Les malwares diminuent mais deviennent de plus en plus dangereux | Étude Malwarebytes


La pandémie de coronavirus a radicalement changé (et peut-être pour toujours, au moins un peu) nos vies; et les cybercriminels s’adaptent. Une Étude Malwarebytes, le “State of Malware” annuel, note que les cyberattaques ont évolué du point de vue du “travail à domicile”: elles sont plus ciblées et sophistiquées, et le type de périphériques cibles préférés a radicalement changé.
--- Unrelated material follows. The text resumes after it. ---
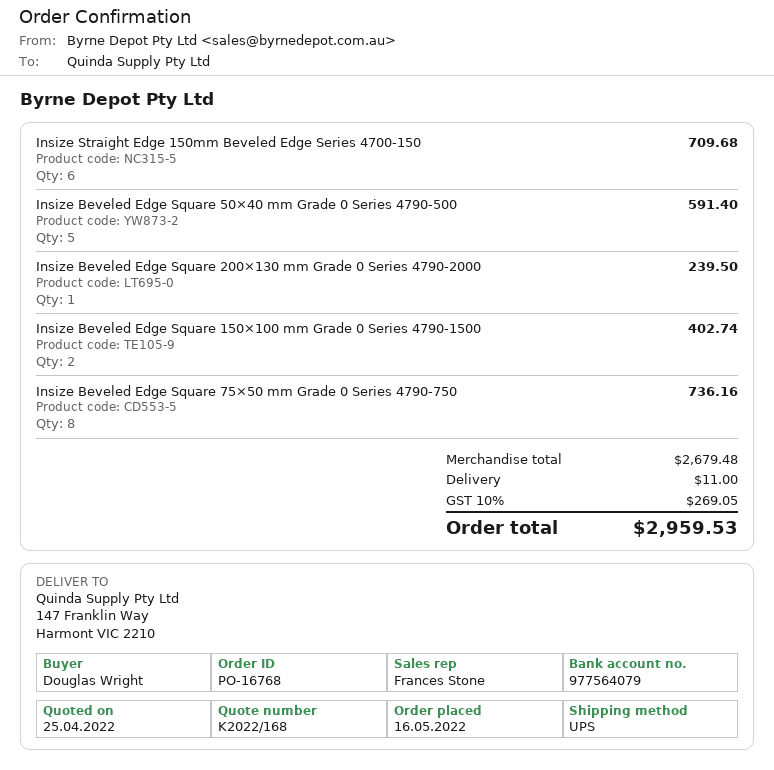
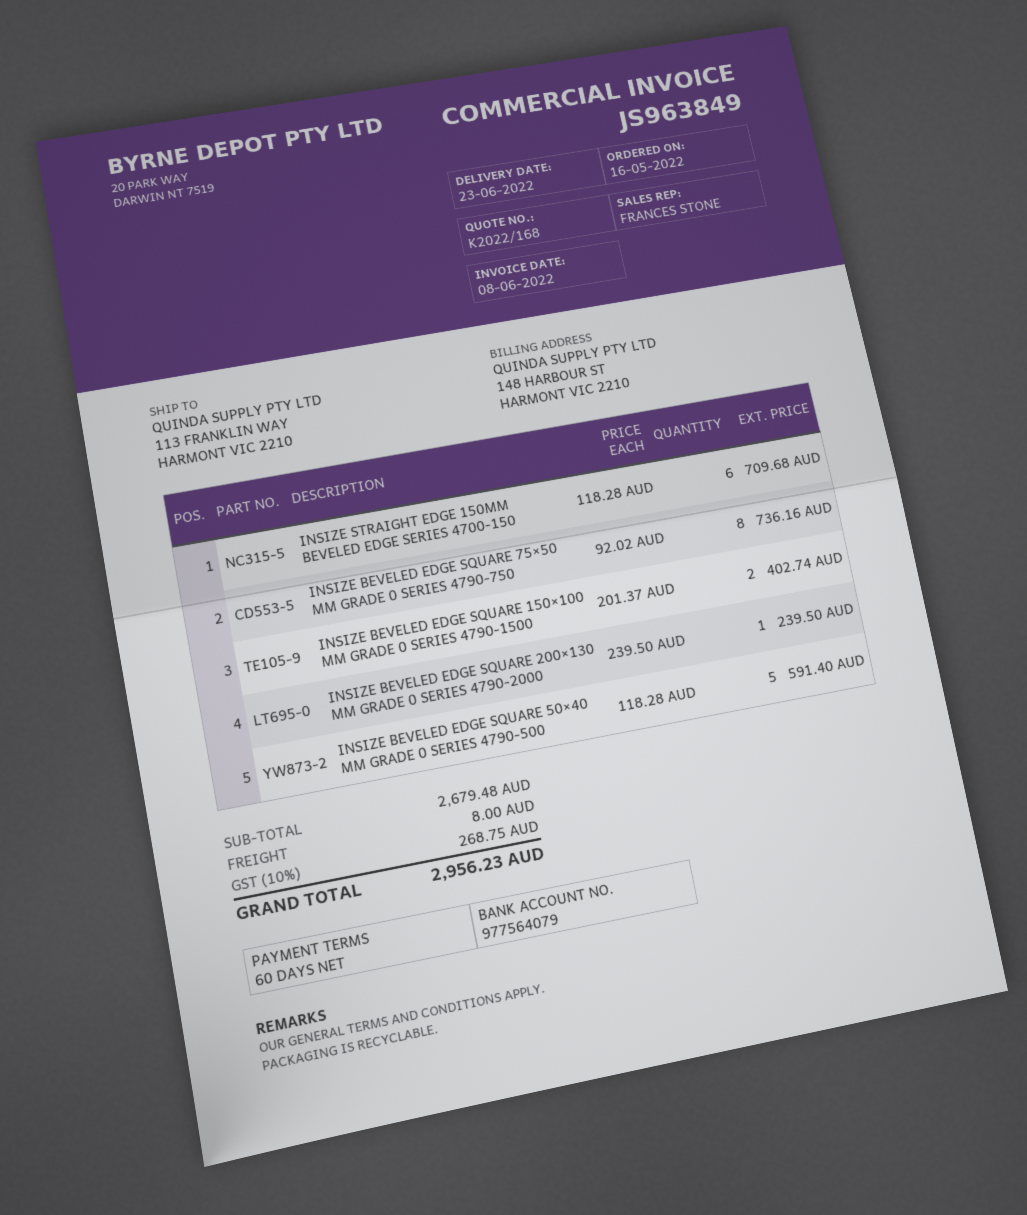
ship to: 147 Franklin Way, Harmont VIC 2210 -> 113 FRANKLIN WAY, HARMONT VIC 2210
shipping: 11.00 -> 8.00
tax: 10% = 269.05 -> 10% = 268.75
total: 2959.53 -> 2956.23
CAMPAGNES PLUS CIBLÉES ET DANGEREUSES

Adieu les campagnes d’e-mails banales et massives avec des pièces jointes infectées et d’autres “frivolités” du genre: les escrocs ont appris à planifier les attaques dans les moindres détails et à attendre le bon moment (parfois même des années) pour frapper. Jamais auparavant «suffisamment sûr» n’est un terme dénué de sens, et aucune grande entreprise n’est à l’abri. Pensez par exemple à l’attaque impressionnante contre SolarWinds, menée à travers la chaîne d’approvisionnement, que le président de Microsoft lui-même a qualifiée de la plus sophistiquée et la plus complexe jamais vue.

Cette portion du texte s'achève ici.